▸ Exercise: Below is a listing. Write out exactly its lines between the one holding "total: 701.00 -> 706.30" and the one holding "tax: 8.25% = 1861.89 -> 8.25% = 1944.20", inclusive.

▬▬▬

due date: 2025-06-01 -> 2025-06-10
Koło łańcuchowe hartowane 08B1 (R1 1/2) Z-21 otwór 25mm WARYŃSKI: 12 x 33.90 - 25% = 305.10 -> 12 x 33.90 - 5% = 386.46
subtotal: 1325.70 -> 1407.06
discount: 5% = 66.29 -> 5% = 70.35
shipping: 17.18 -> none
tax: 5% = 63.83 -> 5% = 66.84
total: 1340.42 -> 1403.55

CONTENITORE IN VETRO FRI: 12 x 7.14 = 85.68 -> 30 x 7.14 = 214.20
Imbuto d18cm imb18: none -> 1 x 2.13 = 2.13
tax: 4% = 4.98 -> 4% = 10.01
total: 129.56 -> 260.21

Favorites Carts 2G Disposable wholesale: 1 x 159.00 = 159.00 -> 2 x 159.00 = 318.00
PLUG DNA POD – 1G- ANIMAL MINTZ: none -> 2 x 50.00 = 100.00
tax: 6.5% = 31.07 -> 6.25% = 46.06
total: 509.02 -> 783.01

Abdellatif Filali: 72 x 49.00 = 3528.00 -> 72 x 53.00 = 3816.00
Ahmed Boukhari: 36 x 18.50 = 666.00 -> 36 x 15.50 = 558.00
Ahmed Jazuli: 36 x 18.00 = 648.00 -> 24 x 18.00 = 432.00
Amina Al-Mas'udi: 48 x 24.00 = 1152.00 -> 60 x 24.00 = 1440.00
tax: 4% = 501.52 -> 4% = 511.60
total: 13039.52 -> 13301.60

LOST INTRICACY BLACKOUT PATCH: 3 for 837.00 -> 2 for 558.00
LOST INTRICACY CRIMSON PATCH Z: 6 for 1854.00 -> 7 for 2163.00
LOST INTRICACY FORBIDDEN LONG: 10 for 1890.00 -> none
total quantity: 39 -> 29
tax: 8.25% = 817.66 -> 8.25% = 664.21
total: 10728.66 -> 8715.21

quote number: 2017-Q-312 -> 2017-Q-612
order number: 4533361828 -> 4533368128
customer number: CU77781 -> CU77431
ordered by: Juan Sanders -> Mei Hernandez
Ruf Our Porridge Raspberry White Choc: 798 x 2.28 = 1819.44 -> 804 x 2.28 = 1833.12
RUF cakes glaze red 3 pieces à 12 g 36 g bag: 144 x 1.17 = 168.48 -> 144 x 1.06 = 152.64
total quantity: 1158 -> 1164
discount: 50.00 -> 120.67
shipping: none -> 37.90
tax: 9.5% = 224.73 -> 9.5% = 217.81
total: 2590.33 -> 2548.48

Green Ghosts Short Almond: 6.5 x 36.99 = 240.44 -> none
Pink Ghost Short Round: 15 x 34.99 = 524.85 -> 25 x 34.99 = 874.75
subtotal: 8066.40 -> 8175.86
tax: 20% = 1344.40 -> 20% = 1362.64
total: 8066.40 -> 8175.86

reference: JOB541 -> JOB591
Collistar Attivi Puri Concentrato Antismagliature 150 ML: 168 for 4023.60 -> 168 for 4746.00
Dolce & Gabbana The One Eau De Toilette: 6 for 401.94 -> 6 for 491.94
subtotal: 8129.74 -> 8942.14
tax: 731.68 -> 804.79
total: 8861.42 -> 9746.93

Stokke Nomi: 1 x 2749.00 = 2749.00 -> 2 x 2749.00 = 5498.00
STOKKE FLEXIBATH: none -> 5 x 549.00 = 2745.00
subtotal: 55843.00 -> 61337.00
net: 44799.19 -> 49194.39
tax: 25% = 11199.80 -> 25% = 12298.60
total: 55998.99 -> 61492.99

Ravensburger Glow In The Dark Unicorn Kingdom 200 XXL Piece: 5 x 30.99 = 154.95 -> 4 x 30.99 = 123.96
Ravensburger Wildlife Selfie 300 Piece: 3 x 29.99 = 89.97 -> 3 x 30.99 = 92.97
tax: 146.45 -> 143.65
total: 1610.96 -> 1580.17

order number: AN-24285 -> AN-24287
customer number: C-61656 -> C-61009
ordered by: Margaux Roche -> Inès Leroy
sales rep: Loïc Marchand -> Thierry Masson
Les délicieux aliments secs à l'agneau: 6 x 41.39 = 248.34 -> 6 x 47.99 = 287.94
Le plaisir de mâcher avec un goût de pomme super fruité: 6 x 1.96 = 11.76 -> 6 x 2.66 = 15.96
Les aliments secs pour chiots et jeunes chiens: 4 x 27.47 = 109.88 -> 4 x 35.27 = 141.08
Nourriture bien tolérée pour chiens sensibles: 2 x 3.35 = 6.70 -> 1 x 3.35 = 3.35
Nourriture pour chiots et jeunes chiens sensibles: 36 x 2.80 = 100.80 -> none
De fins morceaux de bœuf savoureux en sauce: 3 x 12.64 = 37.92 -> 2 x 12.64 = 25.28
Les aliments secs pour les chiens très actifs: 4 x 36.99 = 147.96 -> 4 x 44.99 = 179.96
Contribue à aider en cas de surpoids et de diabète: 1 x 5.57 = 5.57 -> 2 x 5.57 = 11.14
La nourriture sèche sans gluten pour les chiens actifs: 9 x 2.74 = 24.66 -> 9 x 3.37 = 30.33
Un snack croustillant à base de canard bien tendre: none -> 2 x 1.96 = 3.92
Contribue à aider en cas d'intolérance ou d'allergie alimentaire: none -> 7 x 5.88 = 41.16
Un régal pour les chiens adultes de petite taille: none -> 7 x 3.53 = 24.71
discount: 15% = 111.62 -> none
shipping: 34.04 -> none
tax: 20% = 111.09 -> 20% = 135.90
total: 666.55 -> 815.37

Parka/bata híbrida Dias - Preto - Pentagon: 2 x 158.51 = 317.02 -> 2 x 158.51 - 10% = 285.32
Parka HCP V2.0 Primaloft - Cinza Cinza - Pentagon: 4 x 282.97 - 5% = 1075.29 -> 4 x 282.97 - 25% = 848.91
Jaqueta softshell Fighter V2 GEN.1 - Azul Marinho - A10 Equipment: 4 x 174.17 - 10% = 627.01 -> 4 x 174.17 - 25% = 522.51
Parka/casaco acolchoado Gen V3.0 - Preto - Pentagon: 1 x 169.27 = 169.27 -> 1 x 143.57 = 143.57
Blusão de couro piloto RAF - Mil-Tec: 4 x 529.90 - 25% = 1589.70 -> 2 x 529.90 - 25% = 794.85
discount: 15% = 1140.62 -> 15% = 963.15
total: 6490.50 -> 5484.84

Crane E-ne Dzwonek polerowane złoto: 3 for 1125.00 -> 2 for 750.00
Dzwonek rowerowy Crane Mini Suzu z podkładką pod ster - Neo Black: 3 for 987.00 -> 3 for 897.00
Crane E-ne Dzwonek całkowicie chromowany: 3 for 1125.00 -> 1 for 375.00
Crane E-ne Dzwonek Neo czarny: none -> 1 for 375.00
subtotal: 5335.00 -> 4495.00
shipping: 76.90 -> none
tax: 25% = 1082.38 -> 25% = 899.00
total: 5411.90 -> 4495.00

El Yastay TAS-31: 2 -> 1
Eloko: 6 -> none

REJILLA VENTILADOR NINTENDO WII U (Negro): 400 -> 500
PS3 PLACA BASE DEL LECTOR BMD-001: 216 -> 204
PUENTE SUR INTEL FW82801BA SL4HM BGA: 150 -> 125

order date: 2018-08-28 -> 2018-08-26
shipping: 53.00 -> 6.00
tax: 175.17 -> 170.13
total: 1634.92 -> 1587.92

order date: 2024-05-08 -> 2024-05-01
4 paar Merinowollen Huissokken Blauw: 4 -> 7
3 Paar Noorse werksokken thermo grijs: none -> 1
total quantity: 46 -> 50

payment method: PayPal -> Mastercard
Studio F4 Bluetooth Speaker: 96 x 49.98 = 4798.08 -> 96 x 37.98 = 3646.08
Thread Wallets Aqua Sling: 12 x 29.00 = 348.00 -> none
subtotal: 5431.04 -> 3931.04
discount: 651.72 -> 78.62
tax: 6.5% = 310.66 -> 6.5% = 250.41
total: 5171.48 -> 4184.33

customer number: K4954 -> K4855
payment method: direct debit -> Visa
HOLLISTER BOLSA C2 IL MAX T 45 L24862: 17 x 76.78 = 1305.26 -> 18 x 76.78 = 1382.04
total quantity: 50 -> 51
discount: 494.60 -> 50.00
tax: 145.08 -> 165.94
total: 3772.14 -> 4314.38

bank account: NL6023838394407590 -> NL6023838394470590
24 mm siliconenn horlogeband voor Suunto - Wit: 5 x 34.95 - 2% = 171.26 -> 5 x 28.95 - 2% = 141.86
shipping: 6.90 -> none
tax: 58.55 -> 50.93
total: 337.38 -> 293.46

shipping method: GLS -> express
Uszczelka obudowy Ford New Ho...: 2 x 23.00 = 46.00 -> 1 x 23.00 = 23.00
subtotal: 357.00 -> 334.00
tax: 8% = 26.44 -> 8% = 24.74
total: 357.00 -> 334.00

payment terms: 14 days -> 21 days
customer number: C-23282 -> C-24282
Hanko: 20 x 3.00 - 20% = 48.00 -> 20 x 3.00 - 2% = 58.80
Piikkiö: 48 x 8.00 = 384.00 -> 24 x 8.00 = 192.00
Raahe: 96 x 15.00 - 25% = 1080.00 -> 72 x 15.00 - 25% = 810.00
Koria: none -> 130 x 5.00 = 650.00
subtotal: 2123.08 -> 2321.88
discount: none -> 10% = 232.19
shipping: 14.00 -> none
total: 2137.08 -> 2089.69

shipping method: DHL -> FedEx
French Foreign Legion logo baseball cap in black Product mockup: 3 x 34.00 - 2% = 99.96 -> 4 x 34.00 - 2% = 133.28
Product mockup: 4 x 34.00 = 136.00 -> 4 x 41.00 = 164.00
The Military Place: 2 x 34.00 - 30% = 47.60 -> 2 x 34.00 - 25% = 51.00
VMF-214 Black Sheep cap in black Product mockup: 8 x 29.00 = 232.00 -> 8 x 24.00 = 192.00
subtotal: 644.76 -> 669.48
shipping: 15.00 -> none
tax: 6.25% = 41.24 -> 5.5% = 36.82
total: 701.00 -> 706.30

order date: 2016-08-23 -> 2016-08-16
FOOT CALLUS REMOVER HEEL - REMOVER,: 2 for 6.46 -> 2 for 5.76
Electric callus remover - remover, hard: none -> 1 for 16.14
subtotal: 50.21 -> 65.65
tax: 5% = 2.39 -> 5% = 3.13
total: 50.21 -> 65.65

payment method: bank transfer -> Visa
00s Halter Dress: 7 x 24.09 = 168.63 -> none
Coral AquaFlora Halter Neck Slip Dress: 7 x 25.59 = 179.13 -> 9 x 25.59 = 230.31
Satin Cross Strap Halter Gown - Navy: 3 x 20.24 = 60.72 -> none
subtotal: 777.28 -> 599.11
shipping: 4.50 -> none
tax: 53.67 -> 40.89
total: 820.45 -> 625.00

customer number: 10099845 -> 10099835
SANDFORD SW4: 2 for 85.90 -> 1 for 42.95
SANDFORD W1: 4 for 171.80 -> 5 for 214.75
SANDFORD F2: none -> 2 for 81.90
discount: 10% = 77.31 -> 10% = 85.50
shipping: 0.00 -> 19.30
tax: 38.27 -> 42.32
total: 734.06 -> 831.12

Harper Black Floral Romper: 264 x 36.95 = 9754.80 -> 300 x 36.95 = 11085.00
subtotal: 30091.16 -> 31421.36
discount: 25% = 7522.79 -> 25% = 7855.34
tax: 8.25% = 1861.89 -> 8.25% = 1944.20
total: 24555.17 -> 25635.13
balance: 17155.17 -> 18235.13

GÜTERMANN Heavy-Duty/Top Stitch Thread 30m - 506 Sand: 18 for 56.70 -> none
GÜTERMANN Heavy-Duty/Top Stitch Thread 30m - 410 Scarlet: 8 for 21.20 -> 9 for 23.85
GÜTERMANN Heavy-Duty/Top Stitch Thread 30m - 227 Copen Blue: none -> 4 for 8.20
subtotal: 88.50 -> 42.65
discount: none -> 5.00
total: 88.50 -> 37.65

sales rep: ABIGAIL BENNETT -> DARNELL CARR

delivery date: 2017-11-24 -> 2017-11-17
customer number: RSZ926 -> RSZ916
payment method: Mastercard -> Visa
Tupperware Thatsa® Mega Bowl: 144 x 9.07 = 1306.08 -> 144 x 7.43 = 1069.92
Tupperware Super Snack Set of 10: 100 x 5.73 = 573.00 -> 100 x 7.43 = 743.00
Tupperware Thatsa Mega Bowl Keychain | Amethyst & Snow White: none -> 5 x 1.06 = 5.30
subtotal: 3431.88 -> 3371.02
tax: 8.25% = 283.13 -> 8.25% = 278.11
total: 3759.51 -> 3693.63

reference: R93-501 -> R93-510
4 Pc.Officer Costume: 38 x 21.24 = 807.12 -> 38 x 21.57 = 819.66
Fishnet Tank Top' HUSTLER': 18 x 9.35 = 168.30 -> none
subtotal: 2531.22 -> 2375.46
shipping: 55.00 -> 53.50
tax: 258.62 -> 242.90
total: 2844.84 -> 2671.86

▬▬▬

▸ Response to this task:
total: 701.00 -> 706.30

order date: 2016-08-23 -> 2016-08-16
FOOT CALLUS REMOVER HEEL - REMOVER,: 2 for 6.46 -> 2 for 5.76
Electric callus remover - remover, hard: none -> 1 for 16.14
subtotal: 50.21 -> 65.65
tax: 5% = 2.39 -> 5% = 3.13
total: 50.21 -> 65.65

payment method: bank transfer -> Visa
00s Halter Dress: 7 x 24.09 = 168.63 -> none
Coral AquaFlora Halter Neck Slip Dress: 7 x 25.59 = 179.13 -> 9 x 25.59 = 230.31
Satin Cross Strap Halter Gown - Navy: 3 x 20.24 = 60.72 -> none
subtotal: 777.28 -> 599.11
shipping: 4.50 -> none
tax: 53.67 -> 40.89
total: 820.45 -> 625.00

customer number: 10099845 -> 10099835
SANDFORD SW4: 2 for 85.90 -> 1 for 42.95
SANDFORD W1: 4 for 171.80 -> 5 for 214.75
SANDFORD F2: none -> 2 for 81.90
discount: 10% = 77.31 -> 10% = 85.50
shipping: 0.00 -> 19.30
tax: 38.27 -> 42.32
total: 734.06 -> 831.12

Harper Black Floral Romper: 264 x 36.95 = 9754.80 -> 300 x 36.95 = 11085.00
subtotal: 30091.16 -> 31421.36
discount: 25% = 7522.79 -> 25% = 7855.34
tax: 8.25% = 1861.89 -> 8.25% = 1944.20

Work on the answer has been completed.